If you know the data is in UTF8 than you want to set up the header.
I wrote a solution answering to another tread.
The solution is the following: As the UTF-8 byte-order mark is \xef\xbb\xbf we should add it to the document's header.
<?php
function writeStringToFile($file, $string){
$f=fopen($file, "wb");
$file="\xEF\xBB\xBF".$file; // this is what makes the magic
fputs($f, $string);
fclose($f);
}
?>
You can adapt it to your code, basically you just want to make sure that you write a UTF8 file (as you said you know your content is UTF8 encoded).
fwrite() is not binary safe. That means, that your data - be it correctly encoded or not - might get mangled by this command or it's underlying routines.
To be on the safe side, you should use fopen() with the binary mode flag. that's b. Afterwards, fwrite() will safe your string data "as-is", and that is in PHP until now binary data, because strings in PHP are binary strings.
Background: Some systems differ between text and binary data. The binary flag will explicitly command PHP on such systems to use the binary output. When you deal with UTF-8 you should take care that the data does not get's mangeled. That's prevented by handling the string data as binary data.
However: If it's not like you told in your question that the UTF-8 encoding of the data is preserved, than your encoding got broken and even binary safe handling will keep the broken status. However, with the binary flag you still ensure that this is not the fwrite() part of your application that is breaking things.
It has been rightfully written in another answer here, that you do not know the encoding if you have data only. However, you can validate data if it validates UTF-8 encoding or not, so giving you at least some chance to check the encoding. A function in PHP which does this I've posted in a UTF-8 releated question so it might be of use for you if you need to debug things: Answer to: SimpleXML and Chinese look for can_be_valid_utf8_statemachine, that's the name of the function.
//add BOM to fix UTF-8 in Excel
fputs($fp, $bom =( chr(0xEF) . chr(0xBB) . chr(0xBF) ));
I find this piece works for me :)
The problem is your data is double encoded. I assume your original text is something like:
Don’t do anything
with ’, i.e., not the straight apostrophe, but the right single quotation mark.
If you write a PHP script with this content and encoded in UTF-8:
<?php
//File in UTF-8
echo utf8_encode("Don’t"); //this will double encode
You will get something similar to your output.
$handle = fopen($file,"w");
fwrite($handle, pack("CCC",0xef,0xbb,0xbf));
fwrite($handle,$file);
fclose($handle);
I know all my data is in UTF8 - wrong.
Encoding it's not the format of a file.
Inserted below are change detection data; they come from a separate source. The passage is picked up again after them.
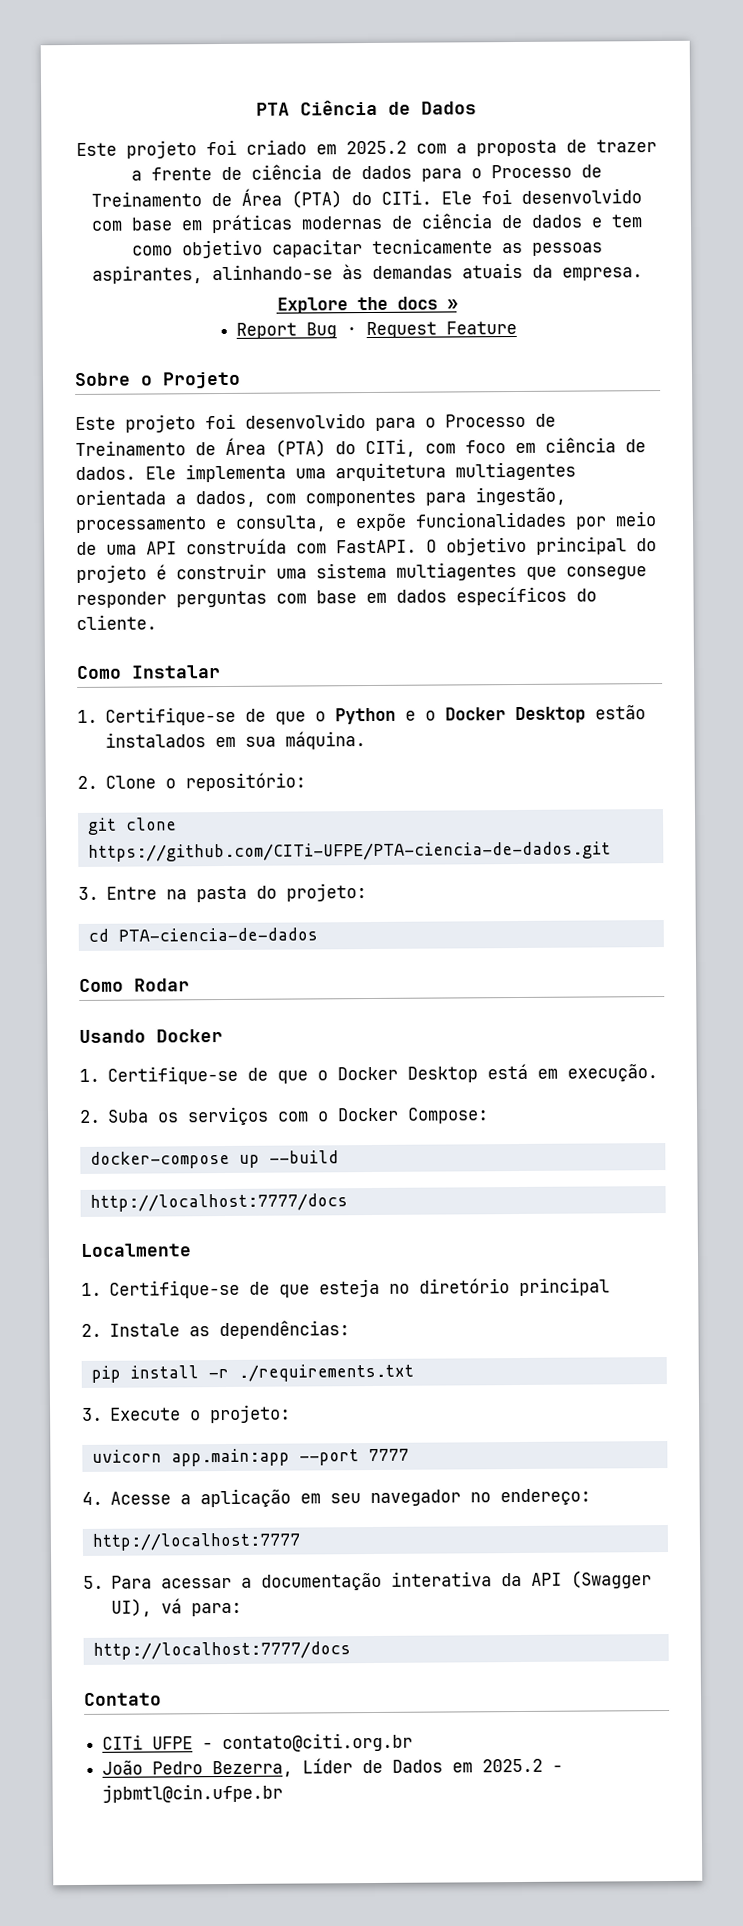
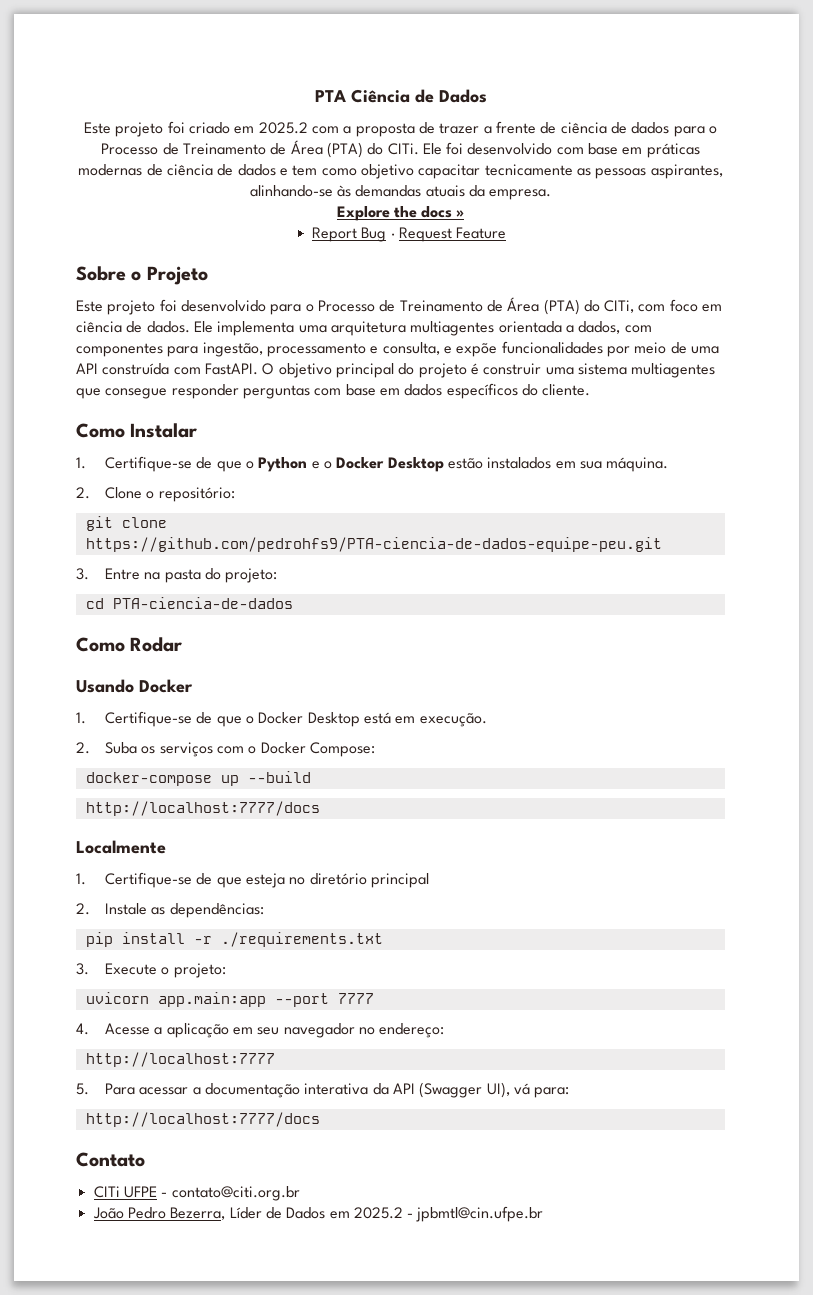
- git clone https://github.com/CITi-UFPE/PTA-ciencia-de-dados.git
+ git clone https://github.com/pedrohfs9/PTA-ciencia-de-dados-equipe-peu.git

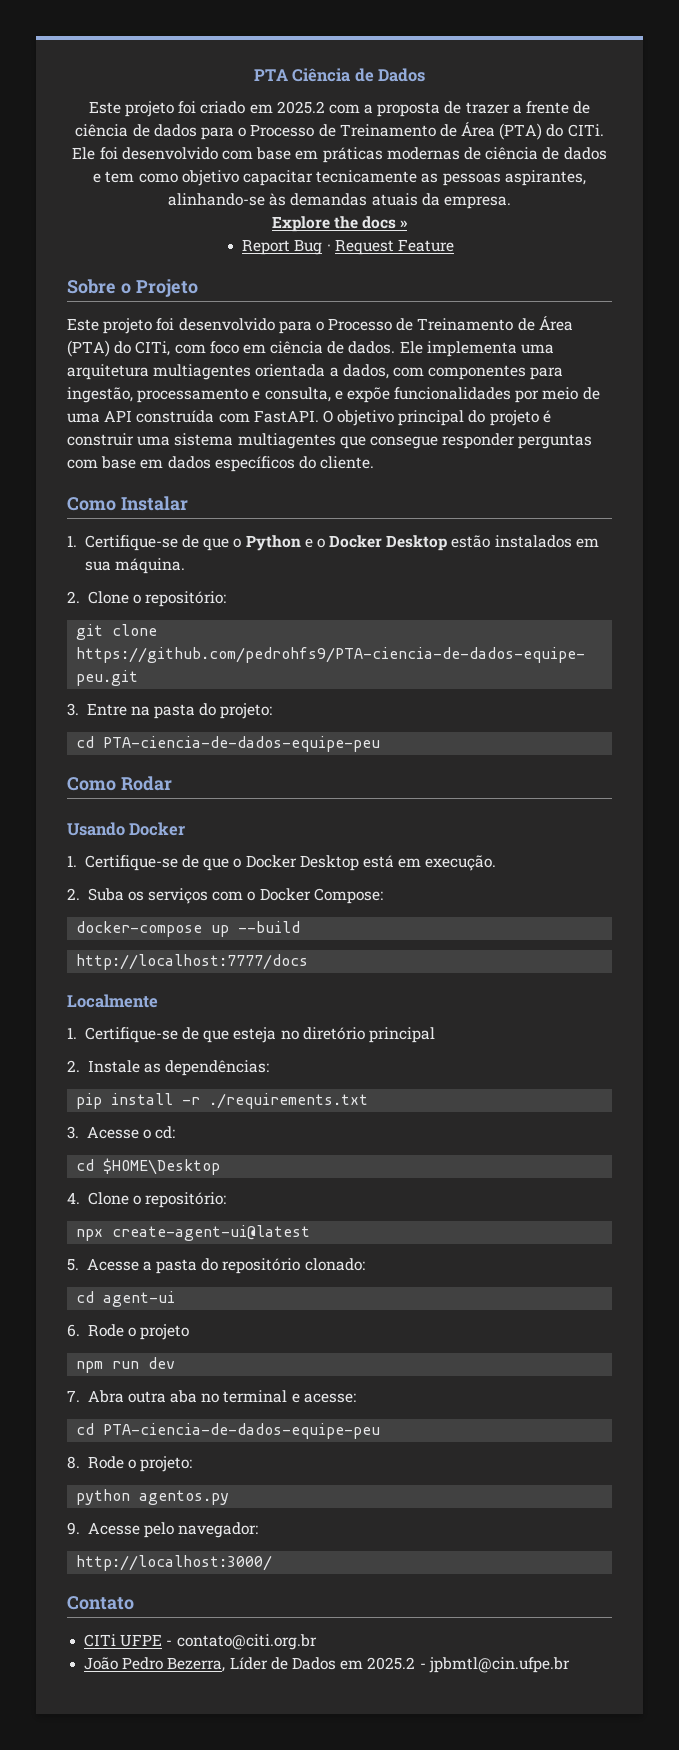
  3. Entre na pasta do projeto:
- cd PTA-ciencia-de-dados
+ cd PTA-ciencia-de-dados-equipe-peu
- 3. Execute o projeto:
- uvicorn app.main:app --port 7777
- 4. Acesse a aplicação em seu navegador no endereço:
- http://localhost:7777
- 5. Para acessar a documentação interativa da API (Swagger UI), vá para:
- http://localhost:7777/docs
+ 3. Acesse o cd:
+ cd $HOME\Desktop
+ 4. Clone o repositório:
+ npx create-agent-ui@latest
+ 5. Acesse a pasta do repositório clonado:
+ cd agent-ui
+ 6. Rode o projeto
+ npm run dev
+ 7. Abra outra aba no terminal e acesse:
+ cd PTA-ciencia-de-dados-equipe-peu
+ 8. Rode o projeto:
+ python agentos.py
+ 9. Acesse pelo navegador:
+ http://localhost:3000/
So, check charset in headers of the page, where you taking data from:
header("Content-type: text/html; charset=utf-8;");
And check if data really in multi-byte encoding:
if (strlen($data)==mb_strlen($data, 'UTF-8')) print 'not UTF-8';
else print 'utf-8';
There is some reason:
first you get information from database it is not utf-8.
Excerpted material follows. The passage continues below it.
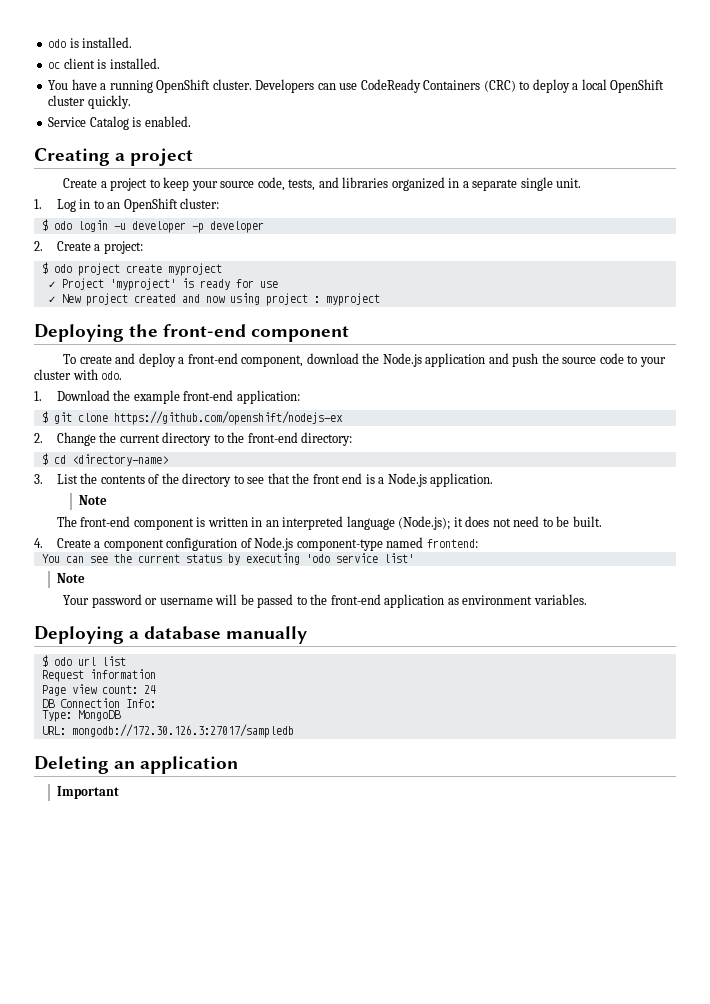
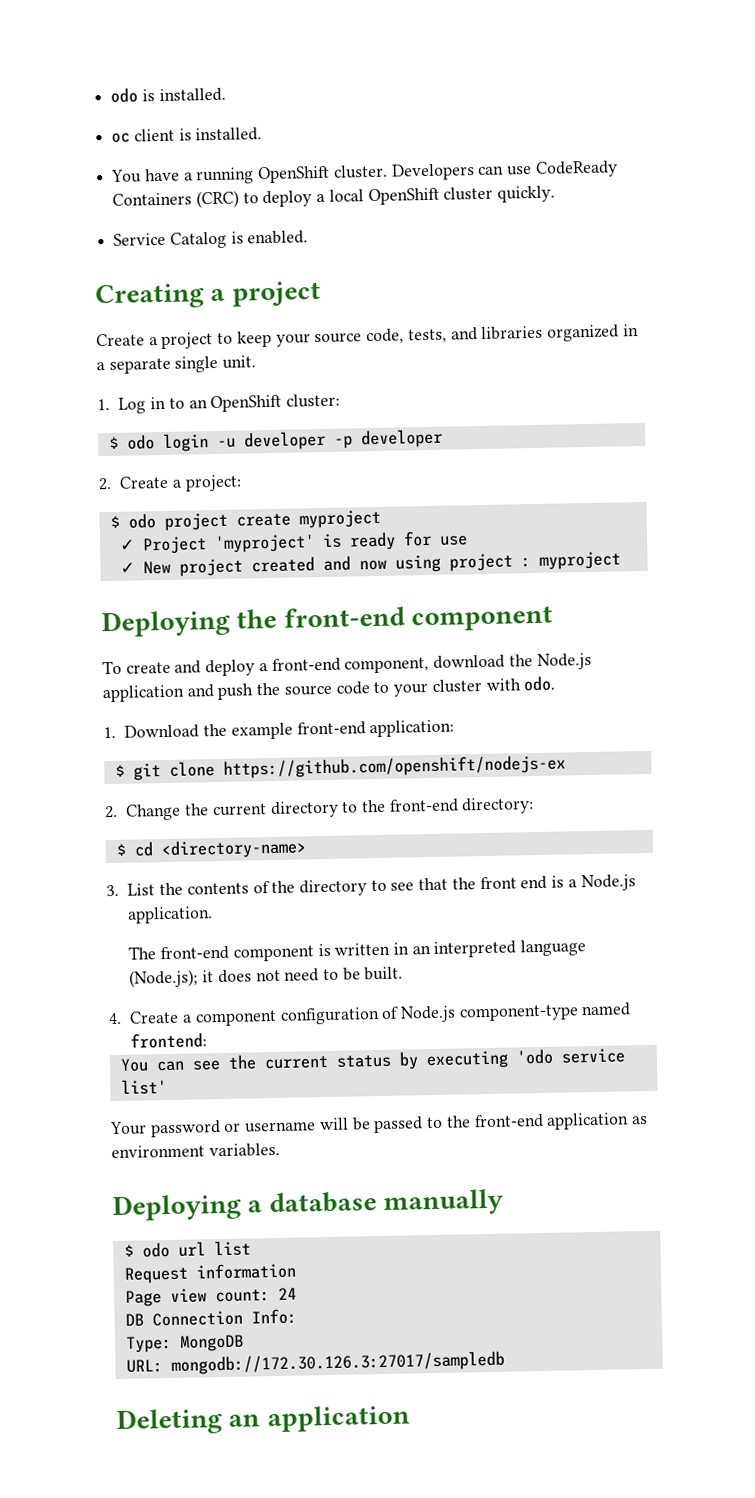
  3. List the contents of the directory to see that the front end is a Node.js application.
- Note
  You can see the current status by executing 'odo service list'
- Note
- Important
if you sure that was true use this ,I always use this and it work :
$file= fopen('../logs/logs.txt','a');
fwrite($file,PHP_EOL."_____________________output_____________________".PHP_EOL);
fwrite($file,print_r($value,true));
The only thing I had to do is add a UTF8 BOM to the CSV, the data was correct but the file reader (external application) couldn't read the file properly without the BOM
Try this simple method that is more useful and add to the top of the page before tag <body> :
<head>
<meta charset="utf-8">
</head>